Presented To Joint Meeting of

Society for Conservation Biology and the Ecological Society of America
Providence, RI
August 1996

by

Ellen A. Cypher
and
Daniel F. Williams

Abstract

Many species in California's San Joaquin Valley are in danger of extinction from habitat loss, including giant kangaroo rats (Dipodomys ingens) and the annual plants California jewelflower (Caulanthus californicus) and San Joaquin woolly-threads (Lembertia congdonii). All 3 species are federally listed as endangered and occur on the Carrizo Plain Natural Area in San Luis Obispo County, California. During the growing seasons of 1993-1995, we compared attributes of plants growing on giant kangaroo rat precincts (burrow systems) to those in interspaces (between precincts) to determine if activities of the animals benefit California jewelflower and San Joaquin woolly-threads.
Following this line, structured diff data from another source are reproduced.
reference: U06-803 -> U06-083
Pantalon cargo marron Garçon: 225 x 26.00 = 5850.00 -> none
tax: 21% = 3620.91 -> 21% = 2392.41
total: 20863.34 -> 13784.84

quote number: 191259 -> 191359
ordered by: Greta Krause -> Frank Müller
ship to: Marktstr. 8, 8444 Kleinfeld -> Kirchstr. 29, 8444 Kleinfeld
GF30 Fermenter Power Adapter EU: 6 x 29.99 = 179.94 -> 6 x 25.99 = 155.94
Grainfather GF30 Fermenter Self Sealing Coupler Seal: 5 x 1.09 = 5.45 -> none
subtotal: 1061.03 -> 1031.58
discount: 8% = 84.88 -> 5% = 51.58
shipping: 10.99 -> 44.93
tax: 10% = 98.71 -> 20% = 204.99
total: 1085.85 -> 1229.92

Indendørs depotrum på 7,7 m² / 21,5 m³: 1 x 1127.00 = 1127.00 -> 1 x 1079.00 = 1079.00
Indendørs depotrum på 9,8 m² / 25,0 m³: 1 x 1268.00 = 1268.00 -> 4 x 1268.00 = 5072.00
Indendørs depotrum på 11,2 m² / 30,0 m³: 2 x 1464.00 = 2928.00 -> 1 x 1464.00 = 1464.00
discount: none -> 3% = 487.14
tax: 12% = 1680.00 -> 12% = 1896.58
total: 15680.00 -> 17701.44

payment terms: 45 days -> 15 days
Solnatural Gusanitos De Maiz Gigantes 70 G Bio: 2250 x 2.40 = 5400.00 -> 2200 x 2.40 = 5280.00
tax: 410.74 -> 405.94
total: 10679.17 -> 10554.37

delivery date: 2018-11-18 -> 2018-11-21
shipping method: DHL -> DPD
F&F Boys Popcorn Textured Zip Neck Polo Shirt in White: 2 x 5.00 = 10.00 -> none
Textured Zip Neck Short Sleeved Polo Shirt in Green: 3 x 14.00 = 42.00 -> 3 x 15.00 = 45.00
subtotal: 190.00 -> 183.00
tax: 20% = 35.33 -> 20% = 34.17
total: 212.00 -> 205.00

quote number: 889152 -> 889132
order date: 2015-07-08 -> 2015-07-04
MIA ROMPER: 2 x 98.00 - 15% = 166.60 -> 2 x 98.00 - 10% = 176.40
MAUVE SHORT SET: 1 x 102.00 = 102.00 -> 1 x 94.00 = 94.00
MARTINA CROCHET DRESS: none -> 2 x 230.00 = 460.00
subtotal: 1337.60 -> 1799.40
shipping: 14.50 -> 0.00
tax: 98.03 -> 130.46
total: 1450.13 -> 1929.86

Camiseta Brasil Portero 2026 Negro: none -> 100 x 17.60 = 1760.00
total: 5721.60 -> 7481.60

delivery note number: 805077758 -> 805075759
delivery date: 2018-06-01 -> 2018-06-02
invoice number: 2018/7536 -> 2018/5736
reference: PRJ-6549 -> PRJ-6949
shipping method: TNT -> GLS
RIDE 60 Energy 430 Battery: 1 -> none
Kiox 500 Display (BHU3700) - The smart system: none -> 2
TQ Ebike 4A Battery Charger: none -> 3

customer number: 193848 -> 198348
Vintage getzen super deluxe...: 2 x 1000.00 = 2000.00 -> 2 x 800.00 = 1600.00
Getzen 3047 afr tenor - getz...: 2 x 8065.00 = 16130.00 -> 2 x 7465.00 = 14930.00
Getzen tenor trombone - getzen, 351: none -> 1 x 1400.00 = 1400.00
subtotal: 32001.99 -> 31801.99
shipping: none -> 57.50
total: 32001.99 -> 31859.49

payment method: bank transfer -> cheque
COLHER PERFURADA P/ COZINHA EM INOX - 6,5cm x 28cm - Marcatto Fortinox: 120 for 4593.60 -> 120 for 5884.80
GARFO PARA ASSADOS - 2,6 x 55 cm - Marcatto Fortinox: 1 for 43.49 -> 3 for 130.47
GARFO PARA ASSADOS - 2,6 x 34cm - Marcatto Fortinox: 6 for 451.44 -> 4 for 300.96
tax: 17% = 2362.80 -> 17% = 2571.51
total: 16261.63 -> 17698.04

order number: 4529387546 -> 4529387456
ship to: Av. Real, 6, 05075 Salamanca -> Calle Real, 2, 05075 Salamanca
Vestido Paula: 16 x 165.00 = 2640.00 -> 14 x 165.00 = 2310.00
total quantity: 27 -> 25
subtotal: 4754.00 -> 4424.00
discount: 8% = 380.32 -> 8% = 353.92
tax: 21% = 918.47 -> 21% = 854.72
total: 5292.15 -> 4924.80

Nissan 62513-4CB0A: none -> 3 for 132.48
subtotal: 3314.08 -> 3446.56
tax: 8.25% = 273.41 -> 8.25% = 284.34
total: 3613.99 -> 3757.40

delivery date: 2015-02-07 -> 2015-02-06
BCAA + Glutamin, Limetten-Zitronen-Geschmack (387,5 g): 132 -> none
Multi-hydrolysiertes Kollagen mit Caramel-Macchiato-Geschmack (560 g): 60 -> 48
California jewelflower occurred on precincts with greater frequency than expected, but San Joaquin woolly-threads did not follow a predictable distribution pattern with respect to precincts. Plants of both species typically matured earlier on precincts than in interspaces. The proportion of seedlings surviving to reproduction did not differ between precincts and interspaces for either species. Reproductive output of both plant species on precincts equaled or exceeded that in interspaces. Giant kangaroo rat activities modify soil characteristics on precincts and provide favorable sites for the growth of California jewelflower and San Joaquin woolly-threads.